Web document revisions
=======
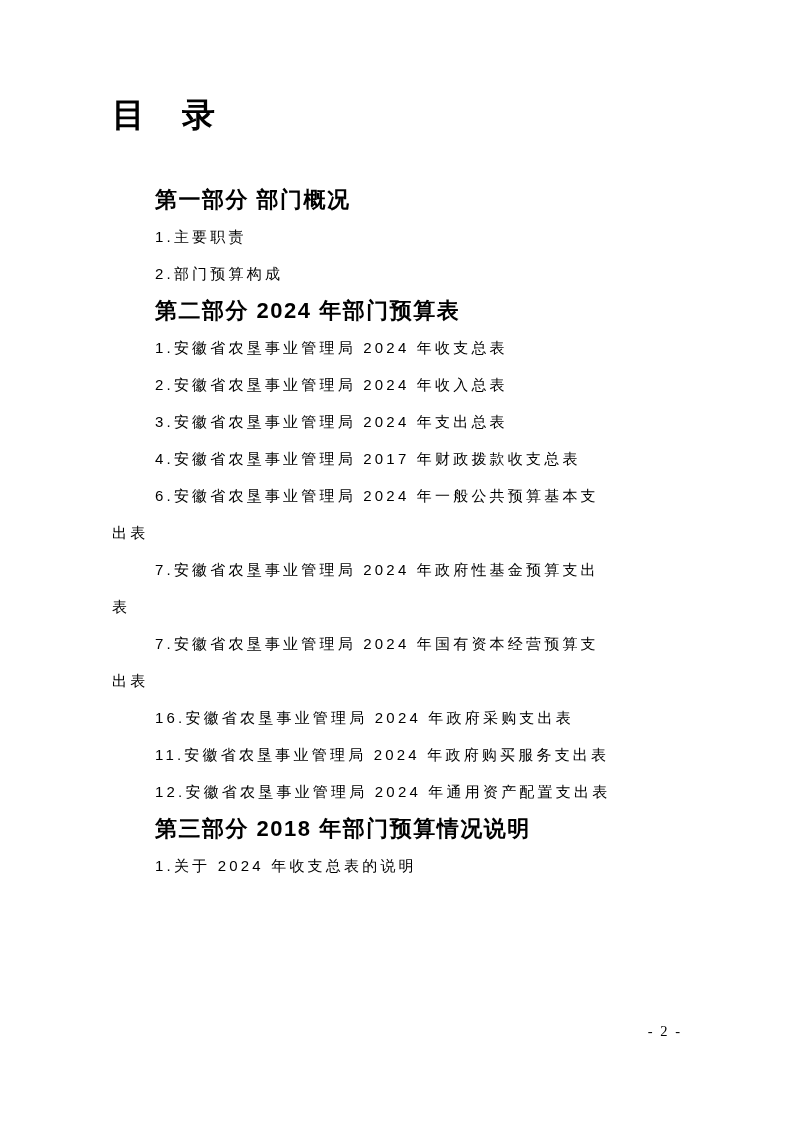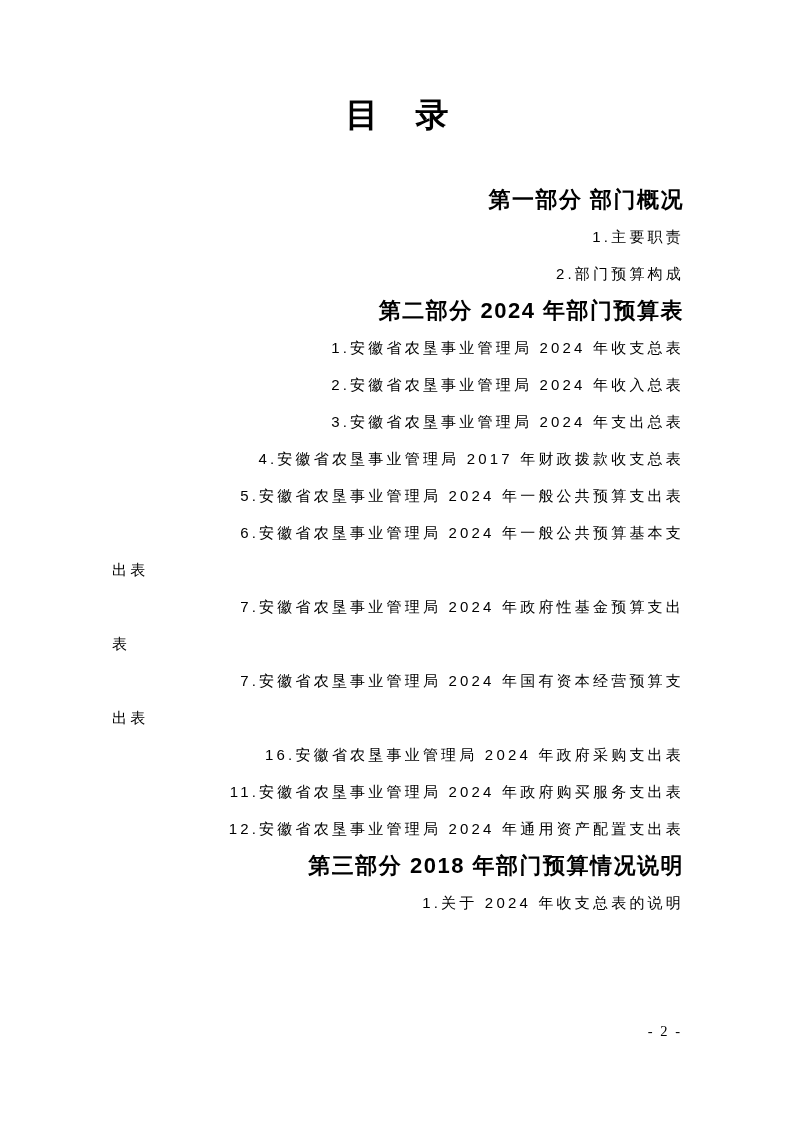--- a/index.html
+++ b/index.html
@@ -16,39 +16,37 @@
     overflow: hidden;
   }
   .content {
     position: absolute;
     left: 112px;
     top: 94px;
     width: 572px;
   }
   .doc-title {
     margin: 0 0 45px 0;
-    text-align: center;
     font-family: "Liberation Sans", "DejaVu Sans", sans-serif;
     font-weight: bold;
     font-size: 33px;
     line-height: 42px;
     letter-spacing: 2px;
   }
   .toc-line {
     height: 37px;
     line-height: 37px;
     white-space: nowrap;
     font-family: Liberation Sans, sans-serif;
     font-size: 15px;
     letter-spacing: 3.2px;
   }
   .toc-line.item,
   .toc-line.section {
     padding-left: 43px;
-    text-align: right;
   }
   .toc-line.section {
     font-family: "Liberation Sans", "DejaVu Sans", sans-serif;
     font-weight: bold;
     font-size: 22px;
     letter-spacing: 1.5px;
   }
   .toc-line.cont {
     padding-left: 0;
   }
@@ -71,21 +69,20 @@
 
     <div class="toc">
       <div class="toc-line section">第一部分 部门概况</div>
       <div class="toc-line item">1.主要职责</div>
       <div class="toc-line item">2.部门预算构成</div>
       <div class="toc-line section">第二部分 2024 年部门预算表</div>
       <div class="toc-line item">1.安徽省农垦事业管理局 2024 年收支总表</div>
       <div class="toc-line item">2.安徽省农垦事业管理局 2024 年收入总表</div>
       <div class="toc-line item">3.安徽省农垦事业管理局 2024 年支出总表</div>
       <div class="toc-line item">4.安徽省农垦事业管理局 2017 年财政拨款收支总表</div>
-      <div class="toc-line item">5.安徽省农垦事业管理局 2024 年一般公共预算支出表</div>
       <div class="toc-line item">6.安徽省农垦事业管理局 2024 年一般公共预算基本支</div>
       <div class="toc-line cont">出表</div>
       <div class="toc-line item">7.安徽省农垦事业管理局 2024 年政府性基金预算支出</div>
       <div class="toc-line cont">表</div>
       <div class="toc-line item">7.安徽省农垦事业管理局 2024 年国有资本经营预算支</div>
       <div class="toc-line cont">出表</div>
       <div class="toc-line item">16.安徽省农垦事业管理局 2024 年政府采购支出表</div>
       <div class="toc-line item">11.安徽省农垦事业管理局 2024 年政府购买服务支出表</div>
       <div class="toc-line item">12.安徽省农垦事业管理局 2024 年通用资产配置支出表</div>
       <div class="toc-line section">第三部分 2018 年部门预算情况说明</div>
=======
■ What to work on:
For the lines above, output exactly those from the line containing "left: 112px;" through the line containing "white-space: nowrap;", and skip the others.

■ Solution for this exercise:
     left: 112px;
     top: 94px;
     width: 572px;
   }
   .doc-title {
     margin: 0 0 45px 0;
-    text-align: center;
     font-family: "Liberation Sans", "DejaVu Sans", sans-serif;
     font-weight: bold;
     font-size: 33px;
     line-height: 42px;
     letter-spacing: 2px;
   }
   .toc-line {
     height: 37px;
     line-height: 37px;
     white-space: nowrap;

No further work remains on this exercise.